# Rebecca Clarke Piano Trio really good but why?



## whispering (Oct 26, 2013)

Dear All

I have posted on here a few times in recent times. I am in a caring role, do not get out much but can have spare hours at unpredictable times. Others gave me really good suggestions on piano quintets and chamber music more generally.

Well recentLy I followed up a suggestion on Rebecca Clarke’s piano trio and wow. Really enjoyed it and sent for a CD with it on. Now for the hard part. This music intrigued me, caught my interest and definitely hit the pleasure source of the brain. But I cannot explain why. Does that make sense? I guess it is similar with Franck’s piano quintet. First run through and nothing. After a few more it feels like an old friend.

The trio is so different even within parts of itself. First time through no idea what was coming next. So I cannot explain why I love this piece, but can you make any suggestions about similar piano trios. 
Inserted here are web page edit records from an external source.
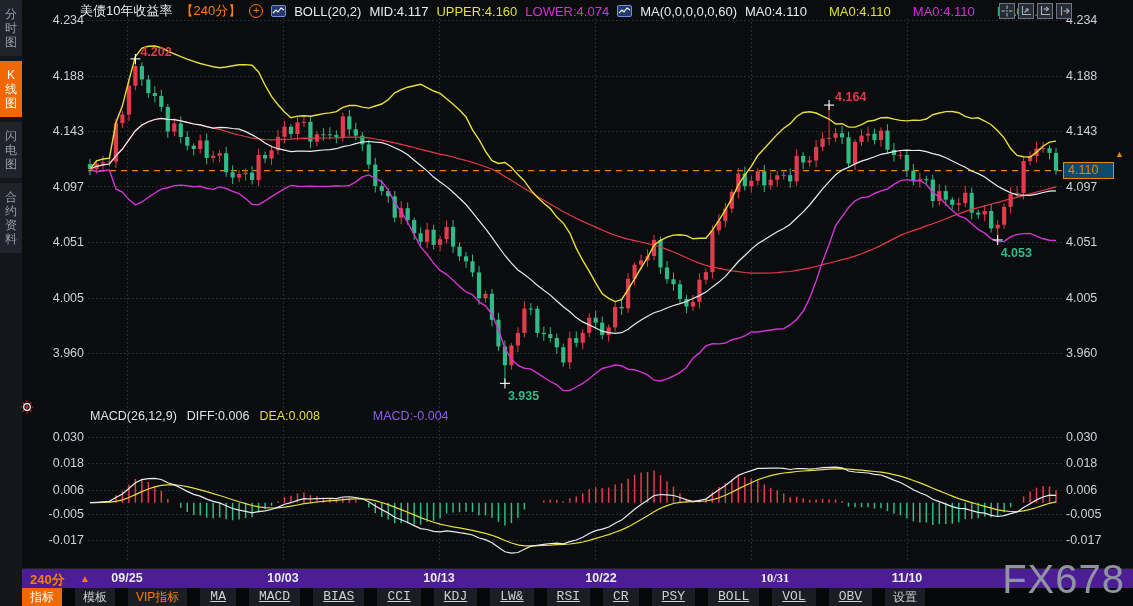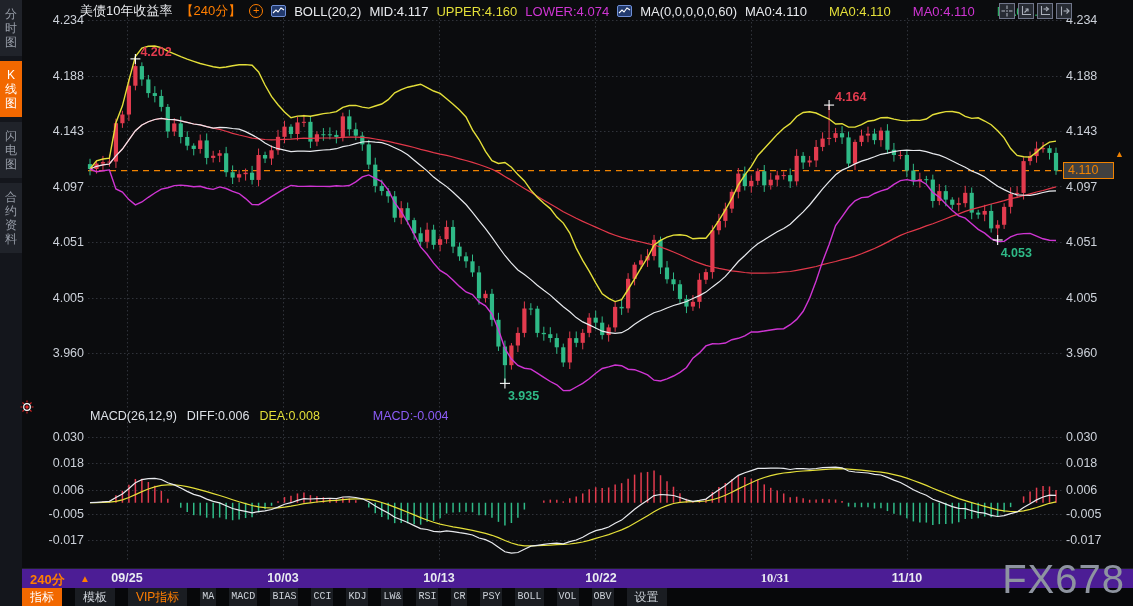--- a/index.html
+++ b/index.html
@@ -26,7 +26,7 @@
   .axisR .axis-lab{left:1066px;width:64px;text-align:left;}
   
   .price-badge{position:absolute;left:1063px;width:51px;height:17px;border:1px solid #f08200;
-               color:#f08200;background:#404040;font-size:12.5px;line-height:15px;padding-left:4px;
+               color:#f08200;background:#0c4a6e;font-size:12.5px;line-height:15px;padding-left:4px;
                z-index:5;box-sizing:border-box;}
   .badge-arrow{position:absolute;left:1115px;color:#f08200;font-size:9px;z-index:5;}
   

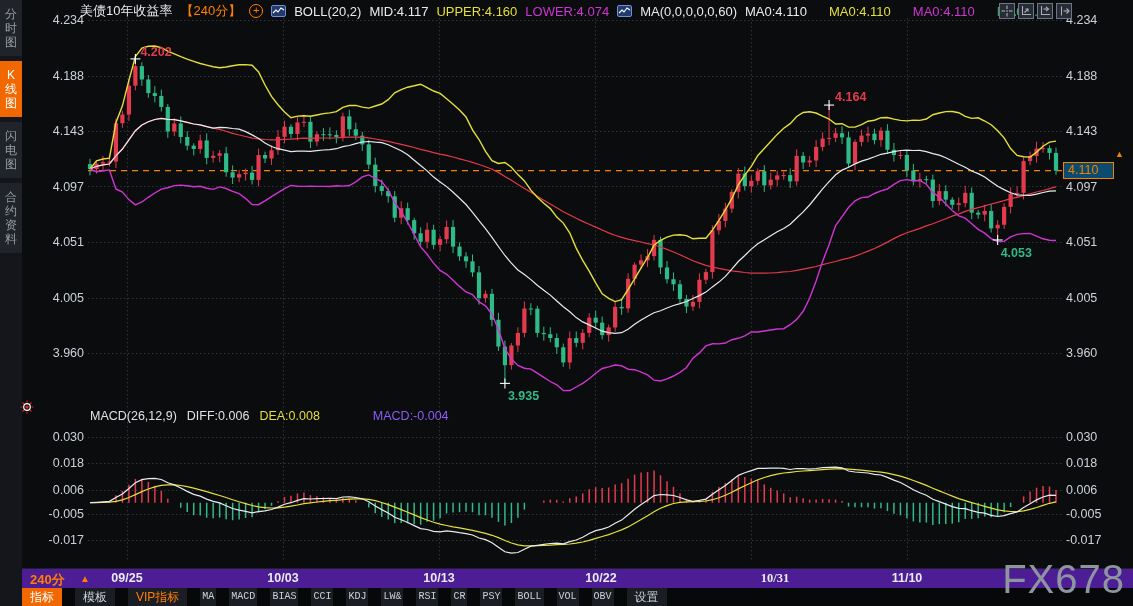--- a/index.html
+++ b/index.html
@@ -44,7 +44,7 @@
   .toolbar{position:absolute;left:22px;right:0;bottom:0;height:18px;background:#07080a;display:flex;
            gap:13px;z-index:4;}
   .tb{background:#1a1d22;color:#ccd1d8;line-height:18px;padding:0 8px;font-size:12px;cursor:pointer;}
-  .tb.en{font-family:"Liberation Mono",monospace;font-size:10px;padding:0 2px;}
+  .tb.en{font-family:"Liberation Mono",monospace;font-size:13px;padding:0 10px;text-decoration:underline;}
   .tb.active{background:#f26800;color:#fff;}
   .tb.vip{color:#ff7e00;}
Hope anyone reading this is well in these unusual circumstances.

Many thanks


----------



## gregorx (Jan 25, 2020)

I just picked up a CD of Clarke called "20th Century Women Composers" that includes her Piano Trio. I'm with you, very good. EJ Moeran was a contemporary of Clarke, also English, who composed in a similar style. You might like this:


----------



## whispering (Oct 26, 2013)

Thank you for that advice. I will look into the disc mentioned


----------